We appreciated the Letter to the Editor by Kiris et al. [1] and considered several points.

  1. Chordopapillary apparatus preservation during mitral valve replacement (MVR) enhances left ventricular (LV) function in patients with mitral regurgitation (MR). Postoperative LV volumes decrease and ejection performance continues to improve over time. In rheumatic patients with mitral stenosis, fibrotic-calcified leaflets and diseased subvalvular apparatus, this preservation may be difficult. Sometimes subvalvular apparatus is widely resected resulting in papillary muscles-mitral annulus discontinuity.

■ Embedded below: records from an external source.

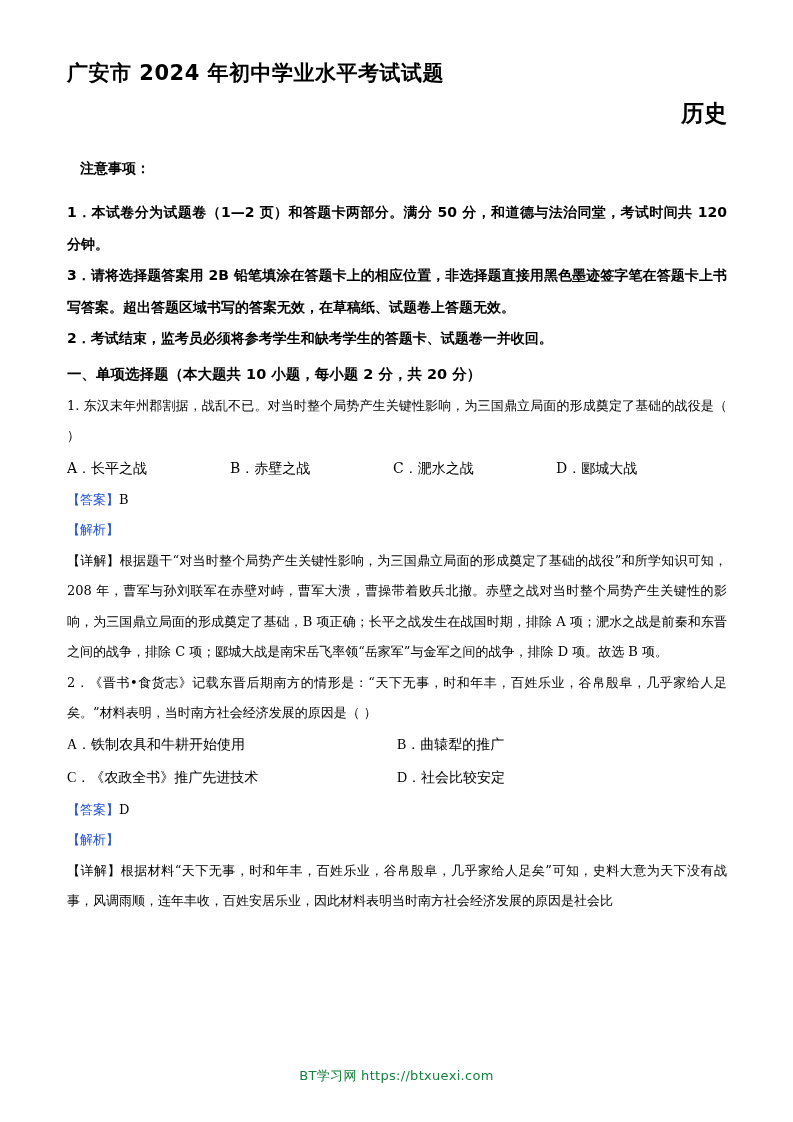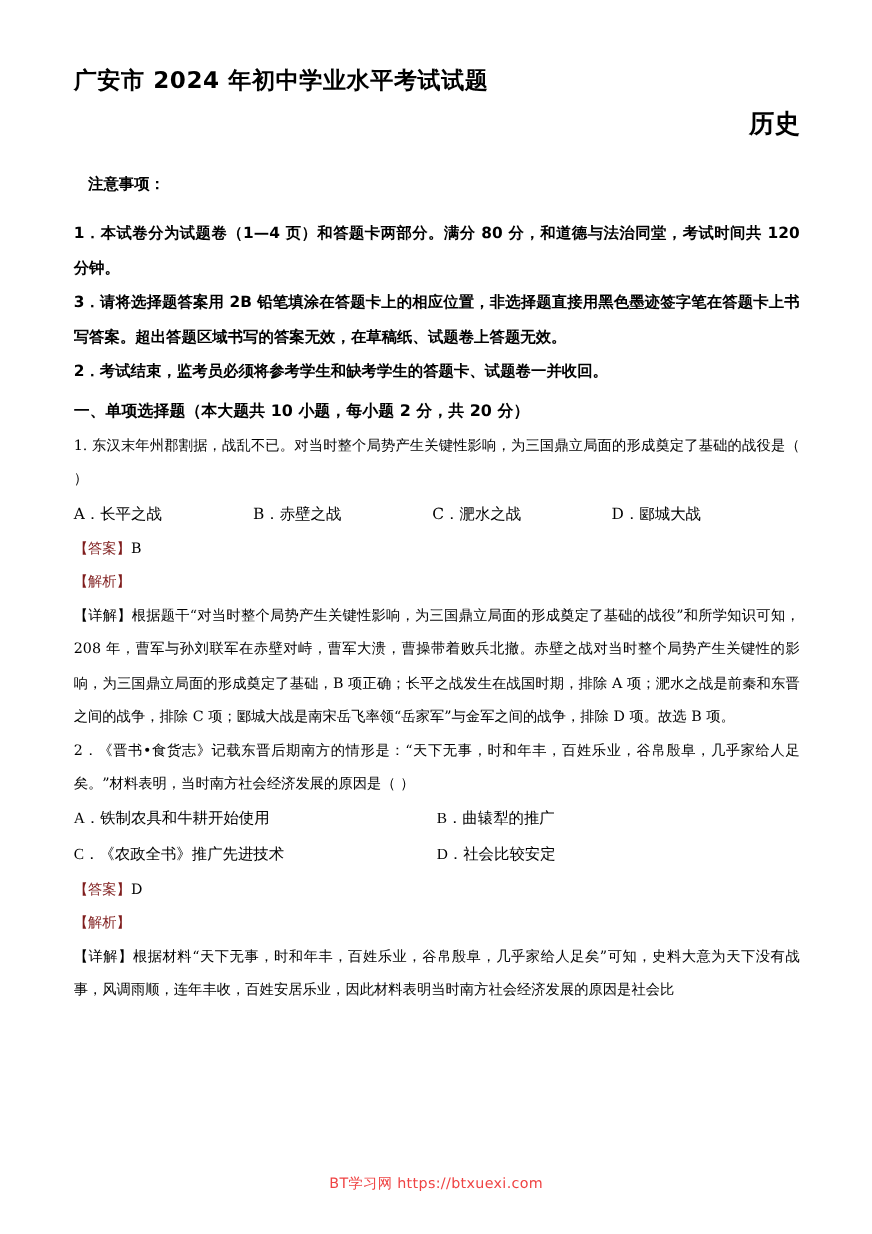--- a/index.html
+++ b/index.html
@@ -135,7 +135,7 @@
     <h2 class="doc-subtitle">历史</h2>
 
     <p class="notice-head">注意事项：</p>
-    <p class="notice-item">1．本试卷分为试题卷（1—4 页）和答题卡两部分。满分 80 分，和道德与法治同堂，考试时间共 120 分钟。</p>
+    <p class="notice-item">1．本试卷分为试题卷（1—2 页）和答题卡两部分。满分 50 分，和道德与法治同堂，考试时间共 120 分钟。</p>
     <p class="notice-item">3．请将选择题答案用 2B 铅笔填涂在答题卡上的相应位置，非选择题直接用黑色墨迹签字笔在答题卡上书写答案。超出答题区域书写的答案无效，在草稿纸、试题卷上答题无效。</p>
     <p class="notice-item">2．考试结束，监考员必须将参考学生和缺考学生的答题卡、试题卷一并收回。</p>
 

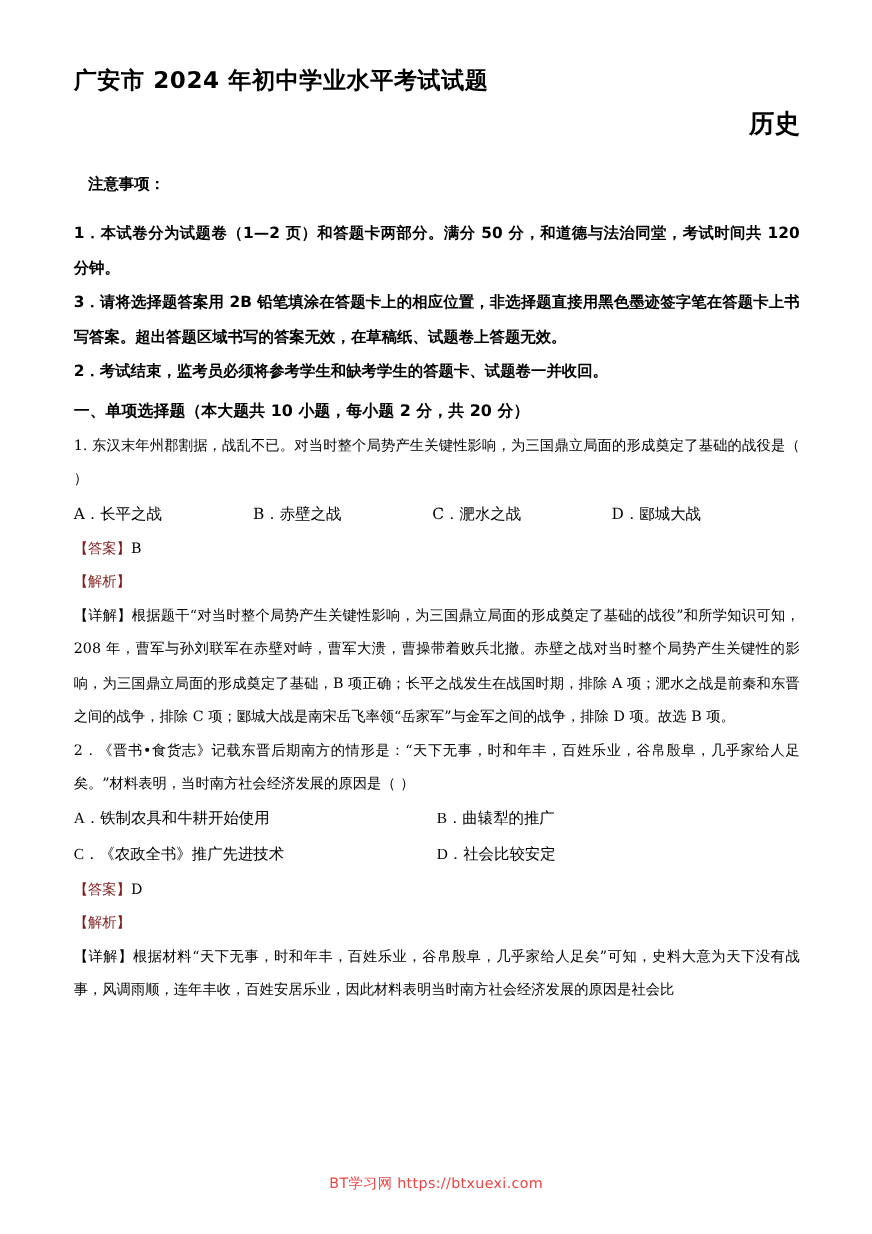--- a/index.html
+++ b/index.html
@@ -99,7 +99,7 @@
     margin: 0;
   }
   .tag-blue {
-    color: #7f1d1d;
+    color: #1d4ed8;
   }
   .answer-letter {
     color: #000000;

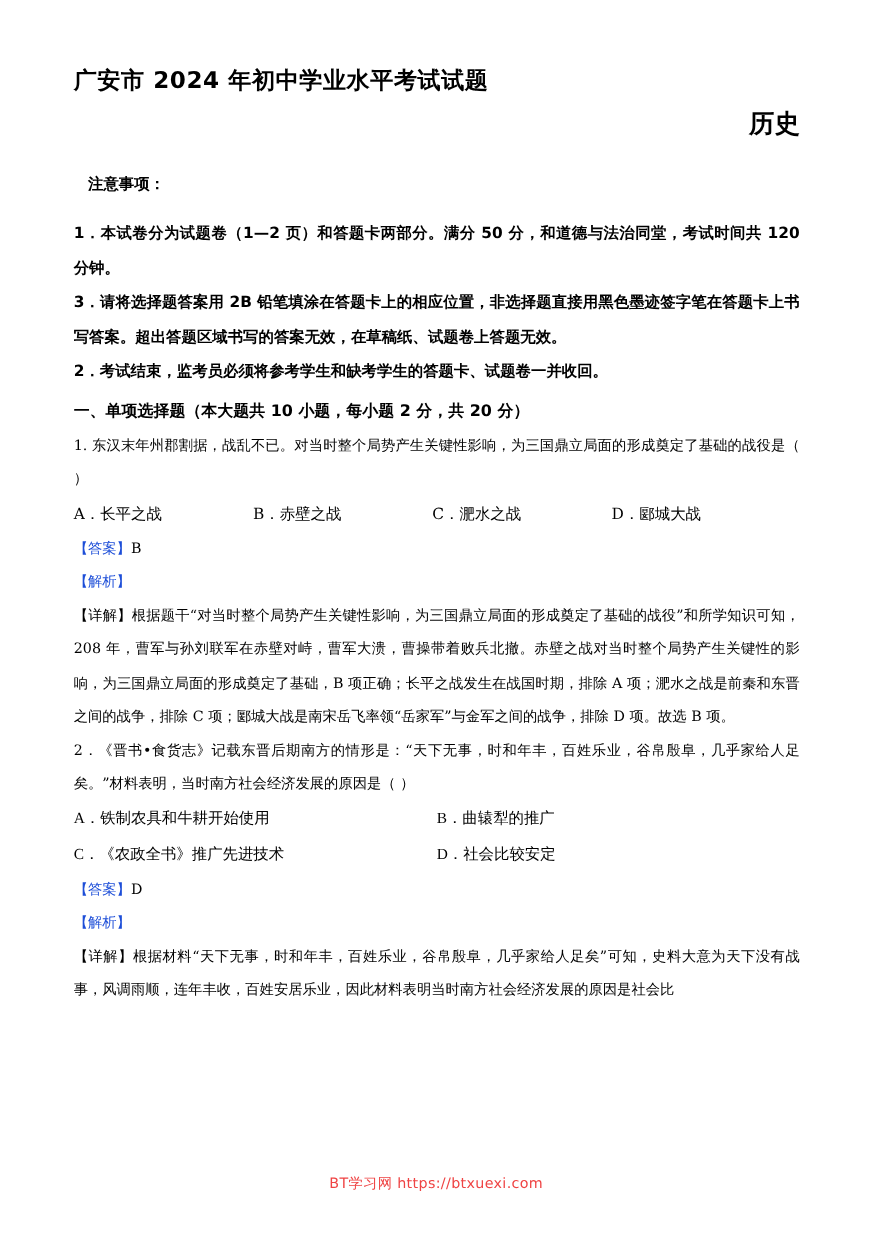--- a/index.html
+++ b/index.html
@@ -120,7 +120,7 @@
     width: 793px;
     text-align: center;
     font-size: 13px;
-    color: #ef4444;
+    color: #15803d;
     font-family: "DejaVu Sans", "Liberation Sans", sans-serif;
     letter-spacing: 0.3px;
   }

In this complex scenario, the aim of preserving techniques is to prevent postoperative LV remodeling and, at least, maintain LV volumes as preoperatively. Our technique may be a good solution for these patients. Conversely, the technique reported by Kuralay et al. [2] was performed in patients with degenerative MR in which mitral valve repair is the best option. In our opinion, this technique cannot be applied to thickened-calcified rheumatic valves.

  2. Five hundred and sixty-six rheumatic patients underwent MVR (1996–2006). One hundred and fifty six had complete valve excision (group 1), 248 preservation of posterior leaflet (group 2) and 162 complete chordal preservation (group 3). The patients reported in our article were included in group 3. They were retrospectively compared (data not published). At 1-year follow-up, LV volumes were reduced in groups 2-3 (preoperative end-diastolic volumes: 166 ± 5, 170 ± 1 ml; postoperative: 155 ± 1, 154 ± 3 ml). In group 1, volume increased (168 ± 2 to 175 ± 3 ml) and LVEF declined over time. Persistence of pulmonary hypertension (PSAP > 40 mmHg at 1 year) was higher in group 1: 48.6 vs 32.5 and 23.2% (p < 0.01). Only a trend in improved outcomes was observed in group 3 with respect to group 2 and in ‘posterior transposition’ patients when compared with other patients in group 3.

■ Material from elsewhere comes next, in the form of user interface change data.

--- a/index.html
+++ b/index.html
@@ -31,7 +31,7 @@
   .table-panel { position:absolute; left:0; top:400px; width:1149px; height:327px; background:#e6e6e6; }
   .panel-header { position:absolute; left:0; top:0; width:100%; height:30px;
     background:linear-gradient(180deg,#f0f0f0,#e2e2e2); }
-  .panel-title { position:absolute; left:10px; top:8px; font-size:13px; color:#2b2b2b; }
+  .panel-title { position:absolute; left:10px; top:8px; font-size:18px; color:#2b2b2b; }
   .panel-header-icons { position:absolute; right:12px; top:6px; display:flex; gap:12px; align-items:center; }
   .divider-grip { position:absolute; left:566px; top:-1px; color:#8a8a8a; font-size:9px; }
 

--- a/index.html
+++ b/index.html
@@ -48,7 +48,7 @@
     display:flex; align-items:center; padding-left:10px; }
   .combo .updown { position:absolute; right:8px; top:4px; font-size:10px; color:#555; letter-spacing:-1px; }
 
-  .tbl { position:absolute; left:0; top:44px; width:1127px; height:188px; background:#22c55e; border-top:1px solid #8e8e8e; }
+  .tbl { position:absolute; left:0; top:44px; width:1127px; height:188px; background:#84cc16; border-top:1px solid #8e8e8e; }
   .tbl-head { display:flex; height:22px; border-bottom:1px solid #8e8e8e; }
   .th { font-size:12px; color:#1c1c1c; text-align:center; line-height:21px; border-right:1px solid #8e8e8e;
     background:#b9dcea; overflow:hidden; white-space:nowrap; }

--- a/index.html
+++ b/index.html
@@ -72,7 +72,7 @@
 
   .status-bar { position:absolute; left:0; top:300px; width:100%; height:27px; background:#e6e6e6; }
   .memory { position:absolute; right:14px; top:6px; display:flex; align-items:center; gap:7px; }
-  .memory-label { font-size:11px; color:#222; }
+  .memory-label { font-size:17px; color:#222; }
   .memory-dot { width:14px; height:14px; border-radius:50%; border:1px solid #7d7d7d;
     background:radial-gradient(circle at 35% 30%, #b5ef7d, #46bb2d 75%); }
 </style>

  3. In Feikes technique the anterior leaflet is incised in the midline and two segments are turned backwards. In our technique, the leaflet is incised at its base, completely detached and implanted posteriorly as a large fibrotic-calcified patch (as a protective curtain of posterior atrioventricular groove).

  4. ‘Natural position’ is a fictitious term. Secondary chordae attach to the ventricular surface of the leaflet. Their ‘natural position’ is not the anterior annulus, they are moving across the mitral orifice. Moon et al. [3] published a sophisticated study in dogs comparing conventional MVR with anterior and posterior chordal-sparing techniques. Conventional MVR was associated with depression in systolic contractility. Certain parameters suggested that systolic function was better after anterior than after posterior MVR, but the relative changes did not attain statistical significance. Soga et al. [4] described a chordal-sparing technique using ePTFE chordae: one for the anterior papillary muscle is attached at the 9–10 o’clock position on the mitral annulus, and the other for the posterior papillary muscle at 5–6 o’clock. An ‘oblique’ direction enhanced systolic function with better results than anterior, posterior and counter directions [5]. A modification of our technique should be an ‘oblique transposition’: A1 segment reattached at 9 o’clock and A3 at 5–6 o’clock. Anyway, we agree with the comment by Moon and co-workers: ‘…in selecting which type of chordal-sparing technique to use, the choice should also be based on other factors, including the simplicity and reproducibility of the technique…’; an important consideration in rheumatic mitral valve disease.